For the upcoming Jamaica Premier League (JPL) season, young players will dominate Harbour View Football Club's roster, after 20 of the 30 players the club registered are under 20 years old.

However, following the revelation by the club earlier this week, many have suggested that the Stars of the East are following the footsteps of Cavalier, who have been hugely successful with this model both domestically and in the international transfer market in recent years.

But Harbour View general manager, Clyde Jureidini, was quick to point out that Harbour View was not copying the Cavalier model as they have been promoting youths through the ranks and this has been their tradition for more than 40 years.

"Cavalier just learn about this in the last few years when they were relegated (from Premier League in 2016) with old players" Jureidini told STAR Sports.

"But we don't follow Cavalier, never have. Harbour View, from I was playing in 1976, won the league with eight out of the 16 players, including myself being under 19 years old.

"So that has always been the Harbour View model, we develop from within and promote up to our senior team.

Gained success

"This has been the Harbour View model for 45 years. Cavalier just started that in the last two or three years and we congratulate them but we are doing what Harbour View has always done and gained success," he reasoned.

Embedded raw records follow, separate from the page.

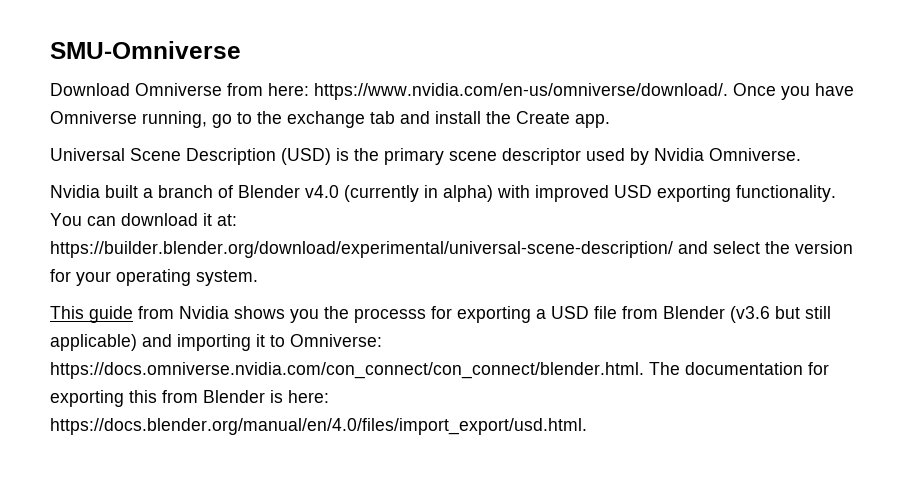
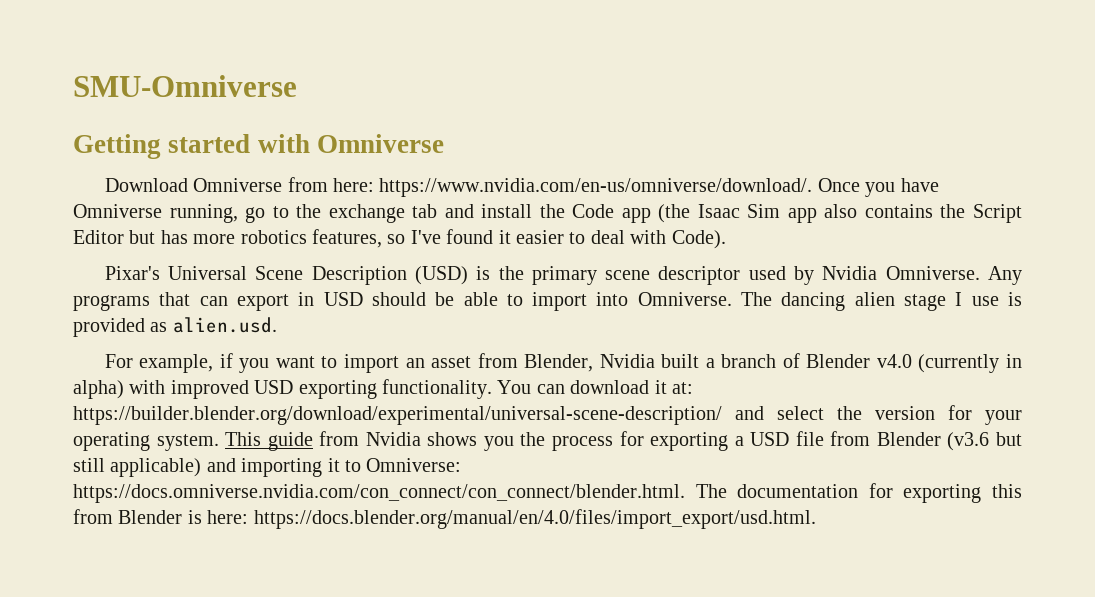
+ Getting started with Omniverse
- Download Omniverse from here: https://www.nvidia.com/en-us/omniverse/download/. Once you have Omniverse running, go to the exchange tab and install the Create app.
- Universal Scene Description (USD) is the primary scene descriptor used by Nvidia Omniverse.
- Nvidia built a branch of Blender v4.0 (currently in alpha) with improved USD exporting functionality.
+ Download Omniverse from here: https://www.nvidia.com/en-us/omniverse/download/. Once you have Omniverse running, go to the exchange tab and install the Code app (the Isaac Sim app also contains the Script Editor but has more robotics features, so I've found it easier to deal with Code).
+ Pixar's Universal Scene Description (USD) is the primary scene descriptor used by Nvidia Omniverse. Any programs that can export in USD should be able to import into Omniverse. The dancing alien stage I use is provided as alien.usd.
+ For example, if you want to import an asset from Blender, Nvidia built a branch of Blender v4.0 (currently in alpha) with improved USD exporting functionality.
- You can download it at: https://builder.blender.org/download/experimental/universal-scene-description/ and select the version for your operating system.
- This guide from Nvidia shows you the processs for exporting a USD file from Blender (v3.6 but still applicable) and importing it to Omniverse: https://docs.omniverse.nvidia.com/con_connect/con_connect/blender.html. The documentation for exporting this from Blender is here: https://docs.blender.org/manual/en/4.0/files/import_export/usd.html.
+ You can download it at: https://builder.blender.org/download/experimental/universal-scene-description/ and select the version for your operating system. This guide from Nvidia shows you the process for exporting a USD file from Blender (v3.6 but still applicable) and importing it to Omniverse: https://docs.omniverse.nvidia.com/con_connect/con_connect/blender.html. The documentation for exporting this from Blender is here: https://docs.blender.org/manual/en/4.0/files/import_export/usd.html.

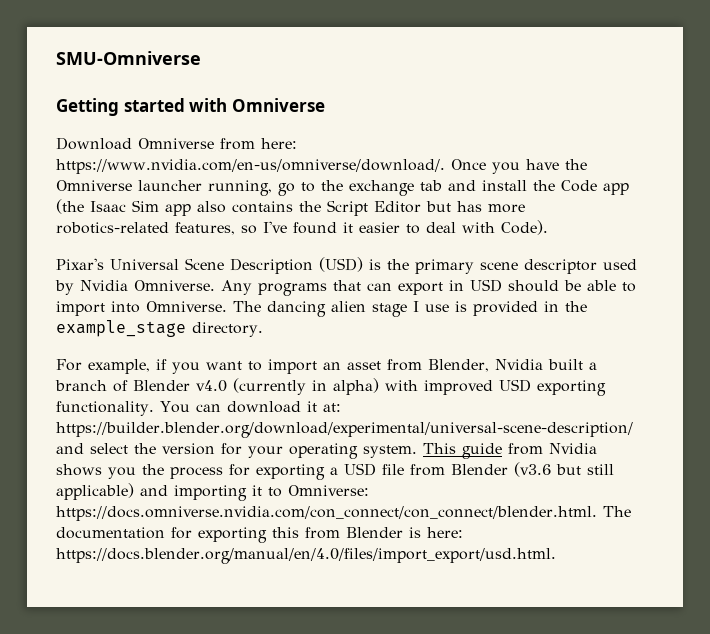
- Download Omniverse from here: https://www.nvidia.com/en-us/omniverse/download/. Once you have Omniverse running, go to the exchange tab and install the Code app (the Isaac Sim app also contains the Script Editor but has more robotics features, so I've found it easier to deal with Code).
+ Download Omniverse from here: https://www.nvidia.com/en-us/omniverse/download/. Once you have the Omniverse launcher running, go to the exchange tab and install the Code app (the Isaac Sim app also contains the Script Editor but has more robotics-related features, so I've found it easier to deal with Code).
- The dancing alien stage I use is provided as alien.usd.
+ The dancing alien stage I use is provided in the example_stage directory.

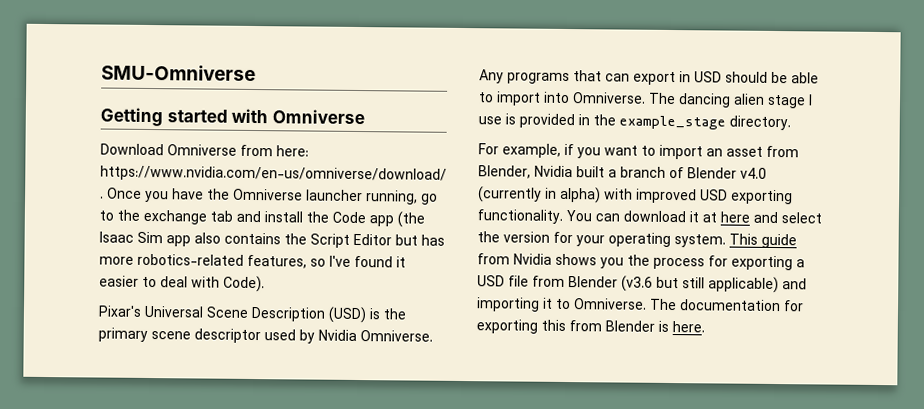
- You can download it at: https://builder.blender.org/download/experimental/universal-scene-description/ and select the version for your operating system.
+ You can download it at here and select the version for your operating system.
- This guide from Nvidia shows you the process for exporting a USD file from Blender (v3.6 but still applicable) and importing it to Omniverse: https://docs.omniverse.nvidia.com/con_connect/con_connect/blender.html. The documentation for exporting this from Blender is here: https://docs.blender.org/manual/en/4.0/files/import_export/usd.html.
+ This guide from Nvidia shows you the process for exporting a USD file from Blender (v3.6 but still applicable) and importing it to Omniverse. The documentation for exporting this from Blender is here.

Cavalier has made the playoffs in two of the three seasons since they returned to the league in 2017, with largely a youthful squad.

Last season, both teams were tied on 39 points, in eighth and ninth, respectively, four points off a play-off spot, with four games to go when the league was cancelled.

However, since last winning the league in 2013, Harbour View has qualified for the playoffs only twice but Jureidini insisted winning the league is not their main objective these days.

"It is not about getting back to the top of the local Premier League or winning the local Premier League. What is more important and what we have focused on for the last five years is developing our youngsters to international standards.

"We are exposing young teenage talent to international football and had we kept all our players of standard in the last five years, we would have won Premier League over and over again.

"So we have sacrificed winning Premier League for the greater good for these players and for our club to get these youngsters into international competition at a young age, so it is not necessarily to win the Premier League," he insists.